Hillary Clinton is the Red Whore of Babylon.

Text 666 to make your reservations for the Apocalypse.
blatham
 
  3  
Tue 13 Dec, 2016 10:06 am
Welcome to our new Trumpian world, folks
Quote:
Donald Trump’s long-time but informal adviser Roger Stone says the Secretary of State job was dangled in front of Mitt Romney in order to “torture” him for previously opposing the president-elect.
During a Sunday appearance on InfoWars with Alex Jones, a conspiratorial media outlet that has become a mouthpiece of the next president, Stone called Romney a “choker” and said that Trump was simply toying with him.
“Donald Trump was interviewing Mitt Romney for Secretary of State in order to torture him,” Stone claimed on the program. “To toy with him. And given the history, that’s completely understandable. Mitt Romney crossed a line. He didn’t just oppose Trump, which is his democratic right, he called him a phony and a fraud. And a con man. And that’s not the kind of man you want as Secretary of State.”
It's how Lincoln would have behaved
Frugal1
 
  -2  
Tue 13 Dec, 2016 10:10 am
Those recounts are helping Trump, are the Russians also to blame for this?
0 Replies
 
blatham
 
  2  
Tue 13 Dec, 2016 10:13 am
Re my post(s) above on the nature of the team Trump is putting in place and the common aspect of appointees who have prior records of wanting to diminish, neuter or destroy the government institutions they are being put in charge of...
Quote:
Paul Rosenberg ‏@PaulHRosenberg 35m35 minutes ago
Paul Rosenberg Retweeted Seth Cotlar
"Hostile takeover" in this thread is good template for Trump's actions. But "coup" or "regime change" more accurate to scale & scope.

Yes.
0 Replies
 
georgeob1
 
  0  
Tue 13 Dec, 2016 10:15 am
@blatham,
blatham wrote:

Here's a pattern that continues
Quote:
Trump taps former Texas Gov. Rick Perry to head Energy Department he once vowed to abolish

That is, extremist ideologues usually tied into very big corporate money setting to the task of dismantling the institutions of government that Americans, as voters supporting such institutions, have built up over the last century. And they are setting to this under cover of deceits to bait and then switch. How many seniors who voted for Trump grasp what is intended for Medicare? Or Medicaid? How many, newly insured or protected under the ACA conceive properly of their new futures? How many get what could, and likely will, happens as a consequence of deregulation of environmental laws? And that's to list just a few such areas of concern.

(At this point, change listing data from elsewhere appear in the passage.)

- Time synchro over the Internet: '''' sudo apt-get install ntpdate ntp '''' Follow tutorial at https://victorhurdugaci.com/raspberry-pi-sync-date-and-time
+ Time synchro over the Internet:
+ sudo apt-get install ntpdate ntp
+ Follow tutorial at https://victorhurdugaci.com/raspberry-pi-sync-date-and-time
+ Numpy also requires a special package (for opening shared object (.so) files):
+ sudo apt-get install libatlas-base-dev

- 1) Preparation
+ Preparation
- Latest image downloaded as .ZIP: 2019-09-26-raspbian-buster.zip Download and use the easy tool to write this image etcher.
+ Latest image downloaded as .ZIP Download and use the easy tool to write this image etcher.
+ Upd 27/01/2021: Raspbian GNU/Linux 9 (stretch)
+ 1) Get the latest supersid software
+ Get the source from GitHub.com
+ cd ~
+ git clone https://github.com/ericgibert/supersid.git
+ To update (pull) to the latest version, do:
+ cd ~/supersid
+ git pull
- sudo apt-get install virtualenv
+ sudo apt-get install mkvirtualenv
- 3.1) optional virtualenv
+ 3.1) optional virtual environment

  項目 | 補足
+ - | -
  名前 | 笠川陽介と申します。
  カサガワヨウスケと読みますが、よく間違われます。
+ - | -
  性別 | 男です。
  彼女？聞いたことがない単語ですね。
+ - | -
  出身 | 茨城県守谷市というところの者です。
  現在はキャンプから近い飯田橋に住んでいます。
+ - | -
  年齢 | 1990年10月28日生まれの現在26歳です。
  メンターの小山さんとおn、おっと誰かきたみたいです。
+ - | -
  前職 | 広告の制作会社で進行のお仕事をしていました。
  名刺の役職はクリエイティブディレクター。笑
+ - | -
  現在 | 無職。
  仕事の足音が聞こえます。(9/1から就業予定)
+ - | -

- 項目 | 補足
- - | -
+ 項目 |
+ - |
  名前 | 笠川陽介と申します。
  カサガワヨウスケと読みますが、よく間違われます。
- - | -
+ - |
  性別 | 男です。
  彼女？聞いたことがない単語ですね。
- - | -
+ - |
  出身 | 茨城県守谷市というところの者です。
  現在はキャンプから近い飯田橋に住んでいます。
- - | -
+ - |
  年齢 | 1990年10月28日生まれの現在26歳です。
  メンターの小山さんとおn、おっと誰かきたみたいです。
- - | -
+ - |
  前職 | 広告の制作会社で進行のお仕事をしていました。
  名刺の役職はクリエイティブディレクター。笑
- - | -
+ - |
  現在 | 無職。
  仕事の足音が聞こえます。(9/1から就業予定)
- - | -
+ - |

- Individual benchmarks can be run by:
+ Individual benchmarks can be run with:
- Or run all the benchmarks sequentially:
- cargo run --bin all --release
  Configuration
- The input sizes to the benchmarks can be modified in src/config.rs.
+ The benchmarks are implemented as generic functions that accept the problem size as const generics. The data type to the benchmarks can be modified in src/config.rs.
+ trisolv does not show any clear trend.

The really serious problem in all of this is how difficult it will be to rebuild these institutions once they've been dismantled or made powerless.

The US is setting out now on a path which has no precedents in the free world.


Oh I believe the free world has a very wide field of precedents and that its limits are not at all stretched. More than a little exaggeration here.

I believe that calling the Department of Energy "an institution" is excessively charitable. It is instead an amalgum of formely distinct entities (Atomic Energy Commission; Energy Research & Deveolopment Administation: Nuclear Regulatory Commission Federal Energy Regulatory Commission; etc.) It is an utterly prosaic government bureaucracy, full of process and venality, badly needing reform. The environmental component of DOE started mainly with the cleanup of former Manhatten Project sites in the easrly 1990s, though the Reneweable Energy Lab in Denver had been operating for a few years (I'm not aware of any useful research that has ever come out of that institution). That appears to be your main concern, but in fact it is a very small part of the operation. I have a lot of direct experience in some DOE operationa and I am well acquainted with several former Secretaries & Ass't Secretaries of that Department. I believe Gov. Perry is at least as well qualified as most past Secretaries and far better than some. I would be happy to trade specifics with you if you have any.

My impression is that the concerns expressed in the Washington Post article you cited are merely those of the departing establishment - stuff that has been said many times before with as much (or little ) significance.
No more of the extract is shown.